DOE Orders Colorado Coal Unit To Remain Online — Could Cost Ratepayers Tens Of Millions

The Trump administration directed the nearly 50-year-old Craig Generating Station Unit 1 in northwest Colorado to remain in operation through the end of March, with the Department of Energy (DOE) reserving the option to extend that deadline. Energy Secretary Chris Wright said the move was intended to "ensure Americans maintain an affordable, reliable, and secure supply of electricity."
Why The Order Matters
This is the DOE's sixth order this year forcing retiring generators to stay online. Similar directives have kept coal units in Indiana, Michigan and Washington state running and have even extended the life of an oil-fired plant in Pennsylvania. Critics say the orders shift large, unplanned costs onto ratepayers while delivering little to no grid reliability benefit.
State Officials, Owner Push Back
Colorado Gov. Jared Polis and state energy officials argued the order will raise — not lower — electricity costs. Gov. Polis said it would pass "tens of millions in costs to Colorado ratepayers, in order to keep a coal plant open that is broken and not needed." Tri-State Generation and Transmission Association, the cooperative that owns Craig 1, said the unit has been offline since a critical component failed on December 19.
"As a not-for-profit cooperative, our membership will bear the costs of compliance with this order unless we can identify a method to share costs with those in the region," said Tri-State CEO Duane Highley.
Cost Estimates And Operational Challenges
A report prepared by power-sector consultant Grid Strategies for the Sierra Club estimated the cost to keep Craig 1 operating at roughly $20 million for 90 days and about $85 million to run for a year.
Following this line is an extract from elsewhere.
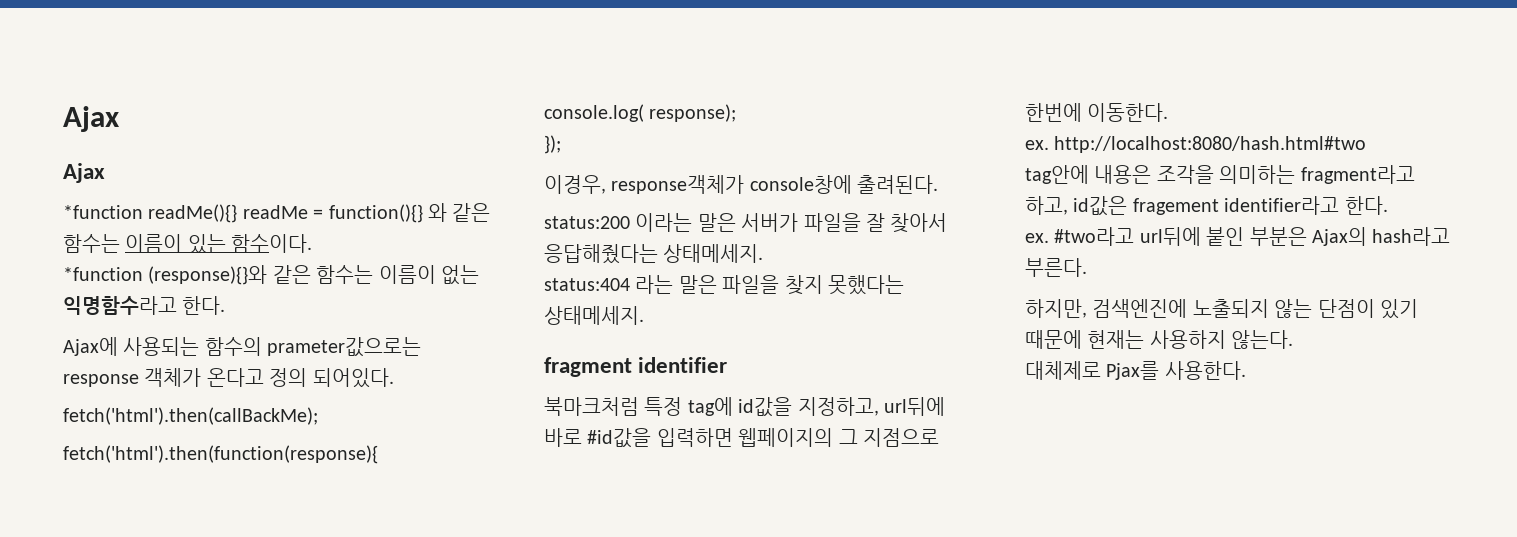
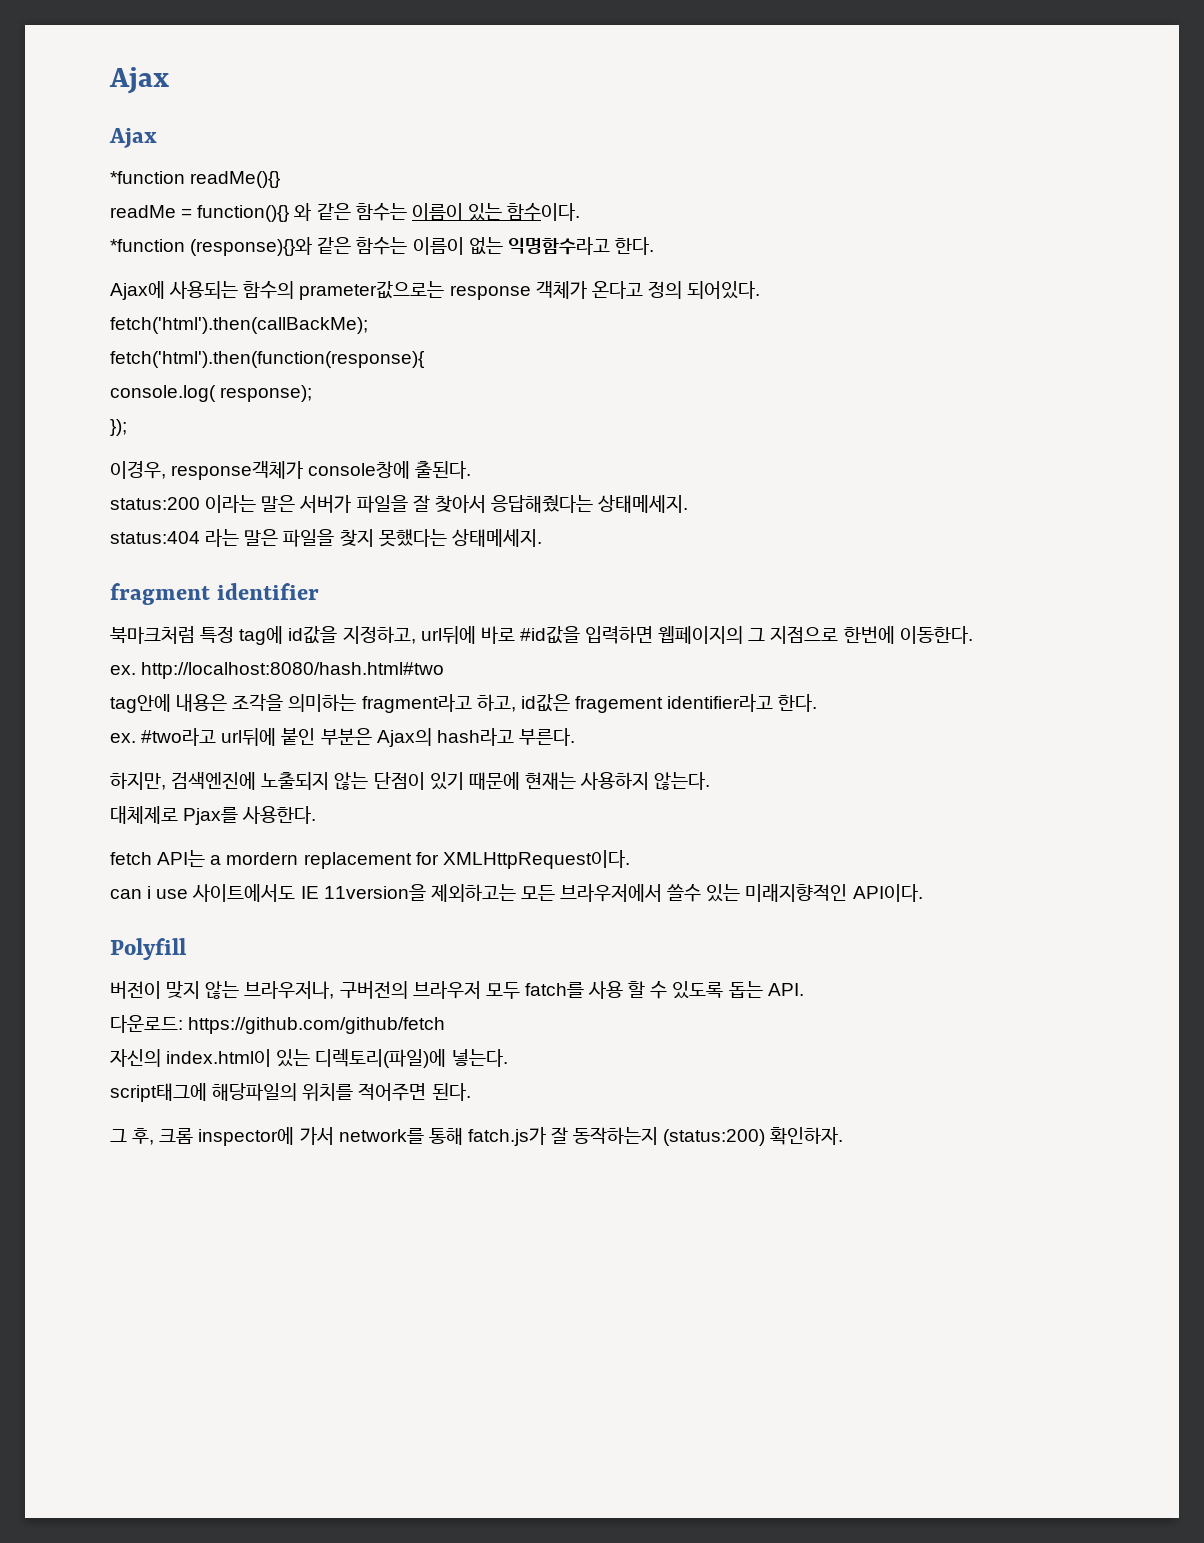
(238, 213) none -> (281, 179) //
[857,175,939,194] 출려된다. -> [415,461,472,479] 출된다.
(1246, 370) none -> [110,850,630,869] [110,884,923,902] [110,938,186,960] [110,981,804,999] [110,1015,446,1034] [110,1049,508,1068] [110,1083,471,1102] [110,1127,844,1146] // fetch API는 a mordern replacement for XMLHttpRequest이다. // can i use 사이트에서도 IE 11version을 제외하고는 모든 브라우저에서 쓸수 있는 미래지향적인 API이다. // Polyfill // 버전이 맞지 않는 브라우저나, 구버전의 브라우저 모두 fatch를 사용 할 수 있도록 돕는 API. // 다운로드: https://github.com/github/fetch // 자신의 index.html이 있는 디렉토리(파일)에 넣는다. // script태그에 해당파일의 위치를 적어주면 된다. // 그 후, 크롬 inspector에 가서 network를 통해 fatch.js가 잘 동작하는지 (status:200) 확인하자.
Depending on how much the DOE requires the unit to run, the report warned costs could reach roughly $150 million annually — mostly driven by coal purchases and logistics.
Colorado Energy Office Executive Director Will Toor noted Tri-State has already added gas and renewable capacity to replace Craig 1's output, and said the North American Electric Reliability Corporation (NERC) has not identified material reliability risks in the region. Toor also pointed out that the coal seam nearest the plant has been exhausted, meaning fuel must be sourced from elsewhere at added cost.
Broader Context
Keeping retiring plants online has already resulted in large expenses for customers elsewhere. Consumers Energy reported it cost about $80 million to keep a Michigan coal plant running from late May to late September — costs the utility says will increase residential bills in Michigan and 10 other states served by the plant. Environmental groups have begun legal challenges to prior DOE orders.
What Officials Say
Energy Secretary Chris Wright framed the order as protecting affordability and reliability. State leaders and local officials counter that the action is unnecessary, costly, and ideologically motivated — and could hamper faster deployment of wind and solar resources that can be built quickly to meet demand.
Bottom line: The DOE order keeps a damaged, offline coal unit from retiring as scheduled, creates substantial short-term costs borne by ratepayers, and is drawing legal and political pushback amid debate over grid reliability and the role of coal in the electricity mix.